The reports revealed events that were largely unknown to the well-informed health care organizations and prompted them to reach out to those patients and to directly address their concerns through patient safety improvement mechanisms. The hotline demonstrated that telephone and online reporting are feasible methods for collecting patient safety information and that consumers are largely willing to share this information with the organizations that delivered the care they found problematic. While the logistics of managing patient-reported safety information poses certain challenges to confidentiality, timeliness, and peer review, these potential barriers can be addressed in a way that advances patient engagement in patient safety. The hotline prototype developed in this project, with some modifications, is scalable to diverse settings and can be a valuable piece of the patient safety improvement puzzle for years to come.
On the basis of our experience in designing, developing, operating, and evaluating the Health Care Safety Hotline prototype, we make the following recommendations to AHRQ:
- Sponsor further development work on the prototype. While we are not at this time recommending a full scale-up of the prototype, we urge AHRQ to consider follow-on work to answer the primary question raised in this report: whether a “prompted” outreach strategy will succeed in generating a reasonable volume of reports. As a corollary, we also recommend a full usability study of the Web platform and content.
- Put all of the hotline materials, including the Operations Manual (which has all the forms, surveys, and Web site specifications) into the public domain and encourage their use. AHRQ has considerable influence on organizations involved in patient safety reporting, monitoring, and improvement. Encouraging health care organizations, regulatory agencies, and others to use the prototype (or components of it) would increase the likelihood that the tools developed here will be employed for a variety of research, patient safety improvement, and public reporting purposes.
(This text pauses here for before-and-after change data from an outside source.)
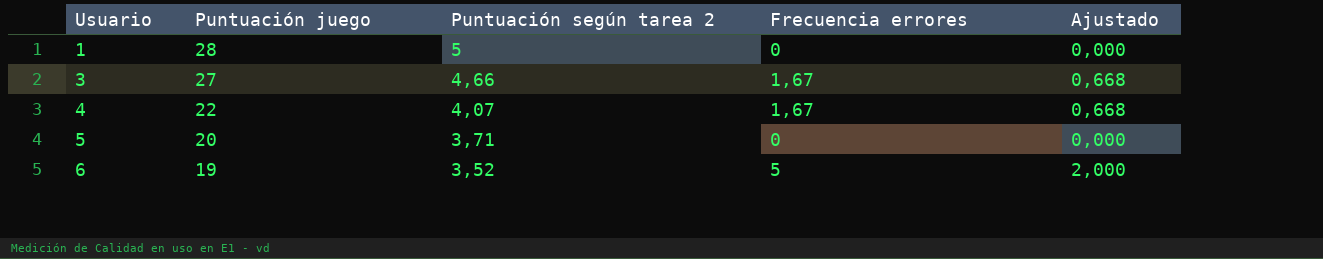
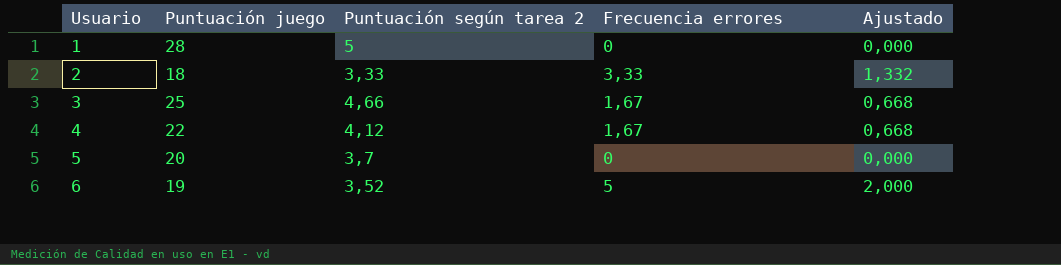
row 2: none -> 18 | 3,33 | 3,33 | 1,332
3 | Puntuación juego: 27 -> 25
4 | Puntuación según tarea 2: 4,07 -> 4,12
5 | Puntuación según tarea 2: 3,71 -> 3,7

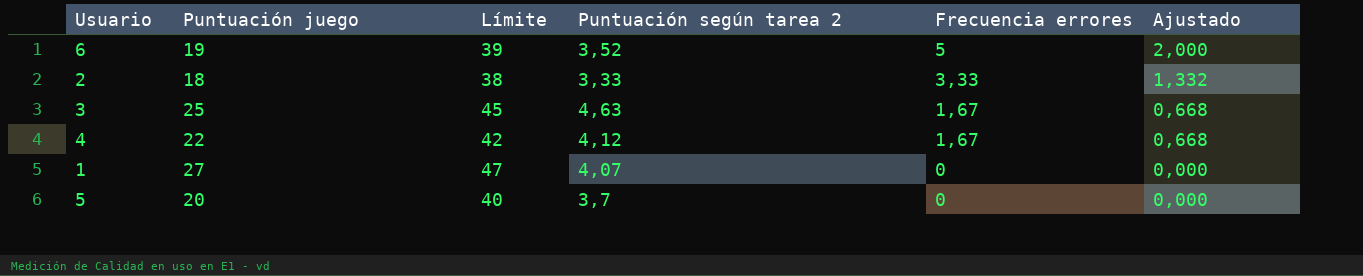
row order: Usuario ascending -> Frecuencia errores descending
column Límite | formula: none -> [Puntuación juego] + 20
3 | Puntuación según tarea 2: 4,66 -> 4,63
1 | Puntuación juego: 28 -> 27
1 | Puntuación según tarea 2: 5 -> 4,07

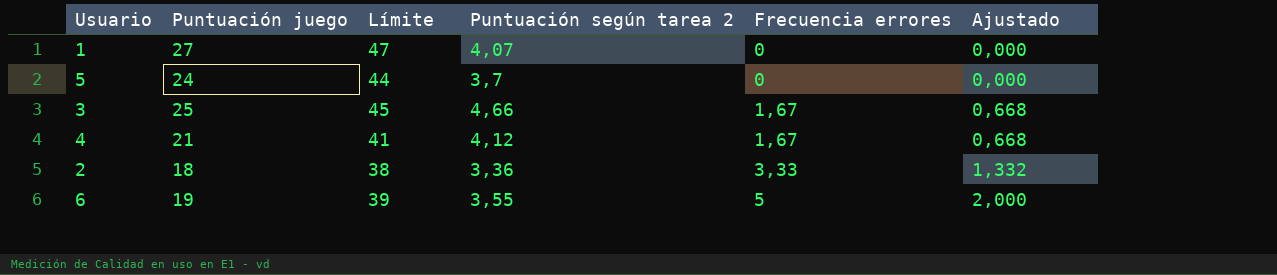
row order: Frecuencia errores descending -> Frecuencia errores ascending
5 | Puntuación juego: 20 -> 24
5 | Límite: 40 -> 44
3 | Puntuación según tarea 2: 4,63 -> 4,66
4 | Puntuación juego: 22 -> 21
4 | Límite: 42 -> 41
2 | Puntuación según tarea 2: 3,33 -> 3,36
6 | Puntuación según tarea 2: 3,52 -> 3,55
This report offers further specifics about the project, including a detailed description of the design, development, and implementation of the prototype; a review of the patient reporting form, the data collection platform and content, and the protocols for data collection, data processing, and data sharing; the findings, challenges, and lessons learned during all stages of the project; and conclusions and recommendations for AHRQ’s next steps. The report also includes detailed appendixes, including the full Operations Manual, with copies of the event reporting forms, surveys, Web content, Web specifications, and instructions.
a The AHRQ Common Formats provides precise definitions of patient safety events, examples of patient safety reports, forms to guide development of data collection instruments, and a metadata registry. Information on the Common Formats is available at the Patient Safety Organization Privacy Protection Center (PSOPPC) at www.psoppc.org/web/patientsafety.